After their involvement in the Civil Rights Movement, Johnson and Powell joined the Peace Corps to go to Africa.

== LGBTQ rights ==

Equality Ride Bus used in the Equality Rides organized by SoulForce

It was not until he received motivation from Susan Ford Wiltshire that Powell began to advocate for LGBTQ rights. He was soon introduced to Soulforce, an LGBTQ organization inspired by King's teachings. Renewed in his activism, Powell contacted his peers from the Civil Rights Movement for help. However, he was turned down by most. This caused turmoil for Powell, feeling ostracized by the African-American community for his sexuality leading him to leave the NAACP. In 2005 he helps Soulforce organize the Equality Ride which were modeled after the Freedom Rides. During these rides he traveled to various military and religious institutions that promoted anti-homosexual agendas. Powell was seen as a mentor among Soulforce members as Mel White, founder of Soulforce, recalled how Powell pushed them to see their actions to the end and would scold them if they took bail due to it decreasing the impact of their actions. Powell now serves on the board of directors for Faith in America, an LGBTQ organization that seeks to transform organizations that discriminate toward LGBTQ members on the basis of religion.

== Personal life ==
Powell met Gloria Johnson, whom he married, at Meharry. They had three children: April Powell-Willingham, Allison Powell, and Daniel Powell.
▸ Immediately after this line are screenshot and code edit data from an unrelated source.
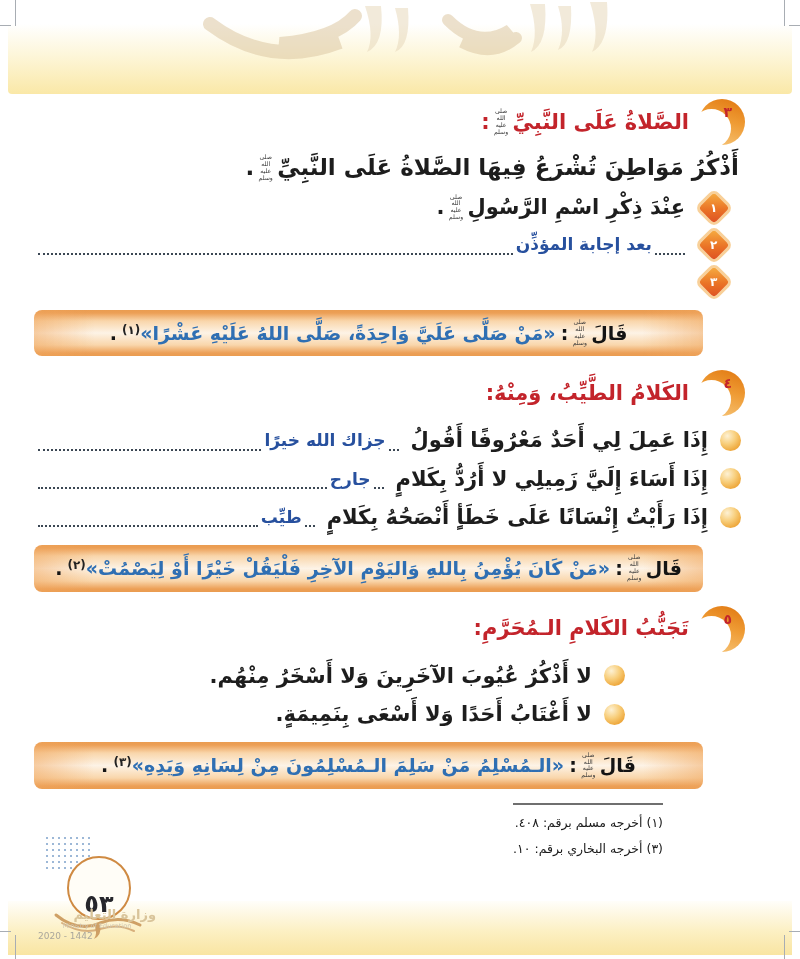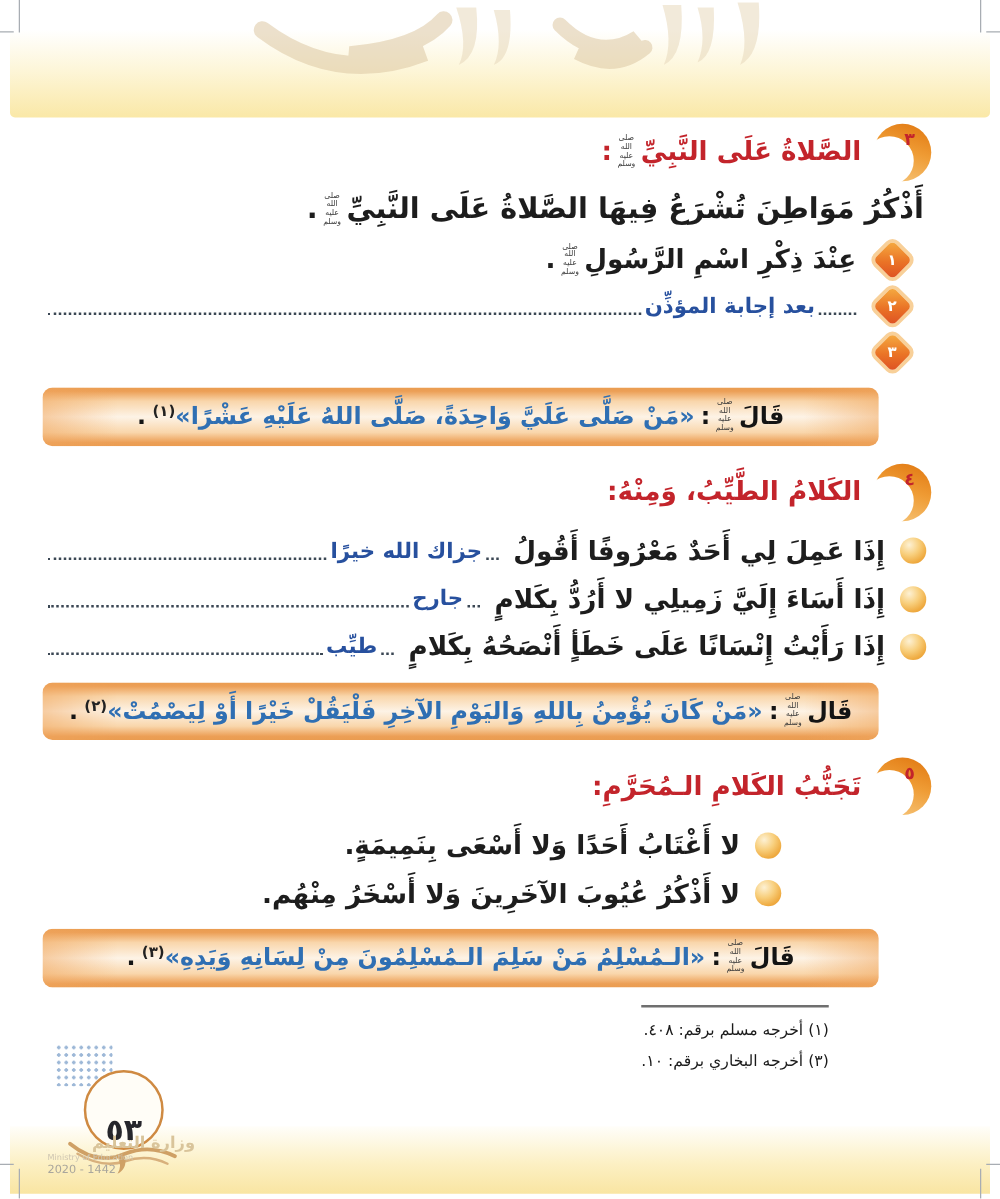"بعد إجابة المؤذِّن" .blank { align-items: none -> flex-end }
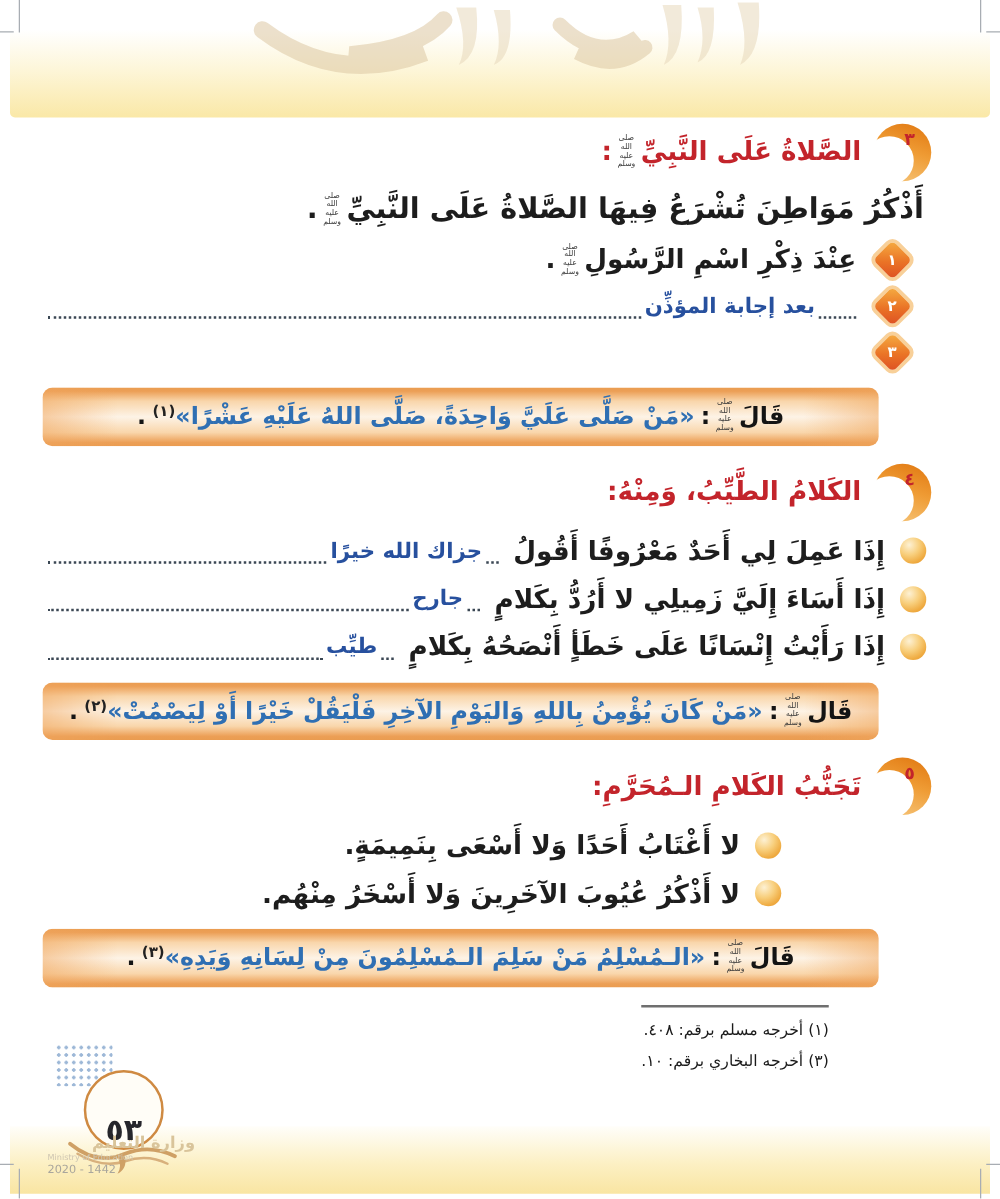"لا أَغْتَابُ أَحَدًا وَلا أَسْعَى" div.bullet { order: before "لا أَذْكُرُ عُيُوبَ الآخَرِينَ وَلا" -> after "لا أَذْكُرُ عُيُوبَ الآخَرِينَ وَلا" }
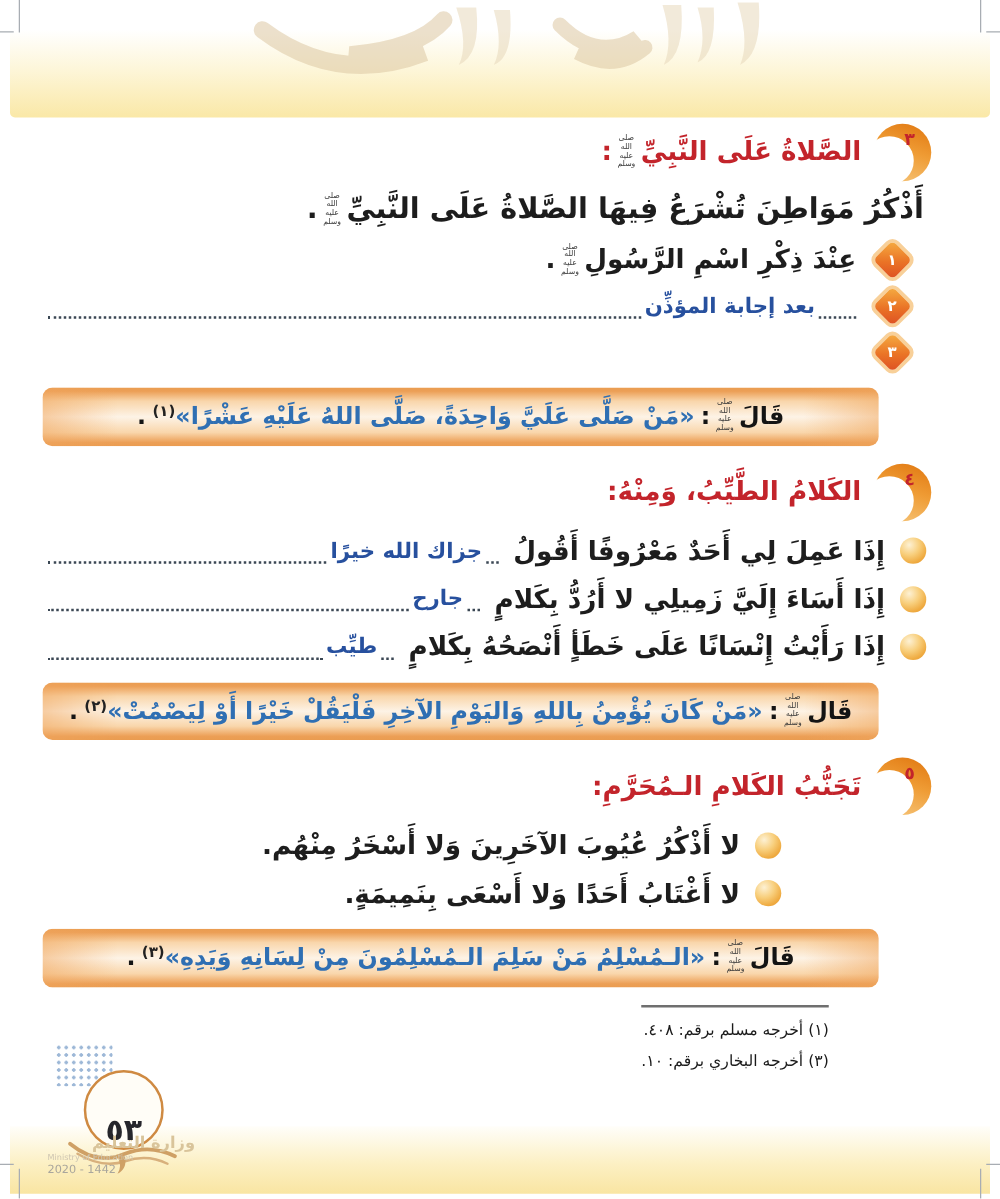"Ministry of Education" .ministry .m-en { text-align: left -> center }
Later in their marriage, Powell came out as gay which his children accepted, but Johnson expressed trouble adjusting to this information. They divorced five years later in 1975. Afterwards, Powell left for Hawaii, so he could live as an openly gay man and was able to meet his current partner Bob Eddinger, a zoologist. He worked at John A. Burns School of Medicine.

Powell continues to advocate for LGBTQ rights, but has taken a more relaxed role in his activism. Powell is now retired from medicine, living in Honolulu with Eddinger.